Muridku lagi diskusi di dalam kelas |
Saya memperhatikan anak-anak SD
yang sangat rajin ini, namun seketika terlintas sebuah keheranan saat melihat
seorang guru yang memukul muridnya. Terdengar samar-samar, guru itu juga
mengeluarkan omelan karena siswa didiknya ini dianggap datang terlambat. Dengan
seketika tiga anak yang baru datang ini berbaris untuk mendapat giliran dijewer
dan dipukul menggunakan sebilah kayu. Setelah itu guru piket juga melakukan hal
yang sama kepada siswa yang sedang memungut sampah di bawah pohon. Satu per
satu siswa ini dipukul karena membersihkan halaman tidak menggunakan sapu lidi.
Alasan yang sepele untuk
menjatuhkan sanksi kepada anak usia SD ini
sempat menjadi perbincangan saya dengan rekan guru selama perjalanan menuju
SMA, tempat kami mengajar. Tindakan guru yang kami jumpai ini sebenarnya sudah
terbilang tindak kekerasan di lingkungan sekolah. Ada sedikit keheranan karena
perlakukan ini jarang kami jumpai di Jawa. Ternyata di Indonesia bagian timur
pendidikan masih erat kaitannya dengan tindak kekerasan yang telah dianggap
lumrah. Alhasil tercipta pula generasi yang mempunyai perilaku sama dengan pola
didikan yang didapatnya di sekolah.
Kekerasan guru kepada siswa
dianggap lumrah karena hampir semua sekolah juga menerapkan pola asuh yang
sama. Baik kepada siswa SD, SMP, maupun SMA. Jarang atau bahkan nyaris tidak
ada sanksi yang diberikan kepada guru seperti yang diterapkan di Jawa, mengingat
kebiasaan ini sudah mendarah daging dalam dunia pendidikan di Indonesia Timur.

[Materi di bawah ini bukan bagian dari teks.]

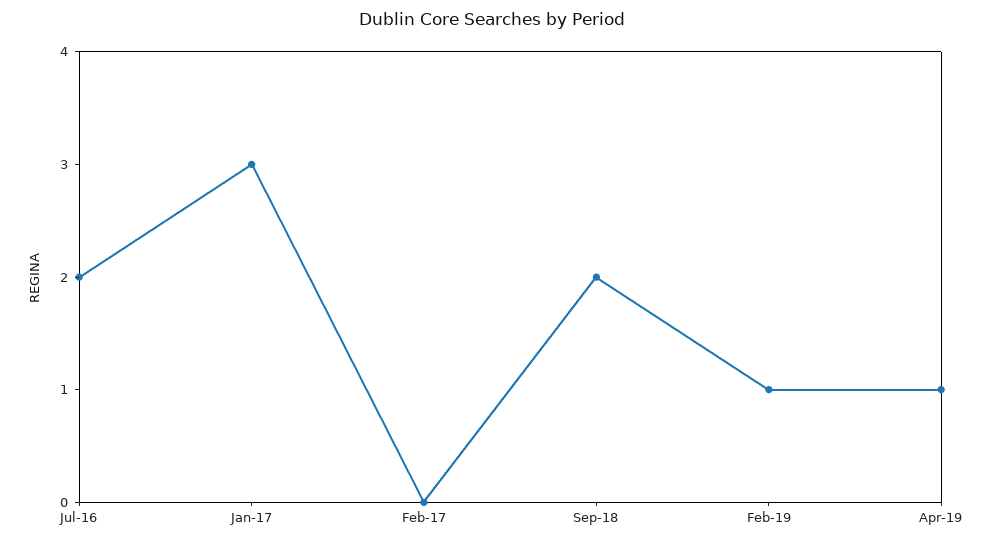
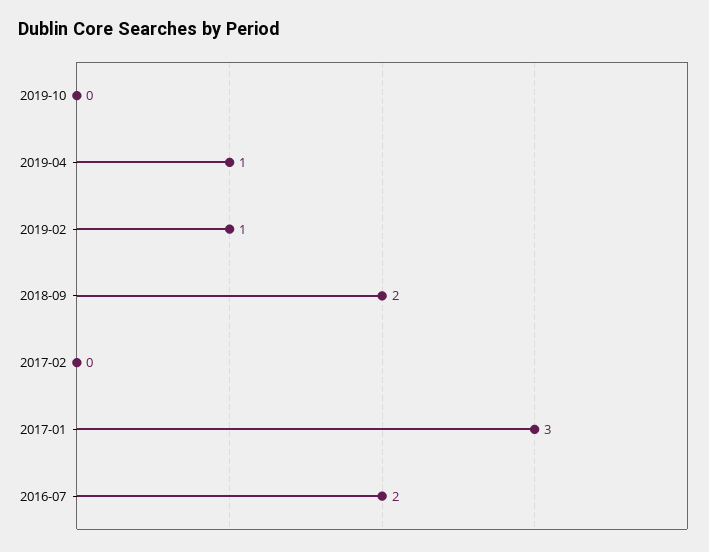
2019-10: none -> 0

Awalnya ada sebuah keanehan saat
saya menjumpai seorang guru menjewer, memukul, dan membentak siswa. Alasannya
karena siswa melakukan kesalahan atau hanya sekedar tidak mampu memahami materi
pelajaran dengan baik. Selama berada di NTT perlakuan ini nyaris saya jumpai
setiap hari. Bahkan tidak hanya dilakukan guru kepada siswanya, namun orangtua
kepada anak pun juga sama. Saya sempat bertanya kepada guru dan orangtua
mengapa anak harus diperlakukan dengan keras. Tujuannya adalah agar anak menjadi pribadi
yang penurut, rajin, dan disiplin. Namun pada kenyataannya bukan tujuan utama
yang tercapai, malahan tercipta generasi yang berani membangkang, berwatak
keras, dan bermental ciut dalam proses pembelajaran di sekolah.
Akibat dari kebiasaan ini siswa
semakin merasa terbebani karena harus memenuhi tuntutan sekolah untuk menjadi
pribadi yang rajin, disiplin, dan pandai di bawah tekanan pola didik yang
keras. Padahal usia sekolah adalah masanya pencarian jati diri seorang anak.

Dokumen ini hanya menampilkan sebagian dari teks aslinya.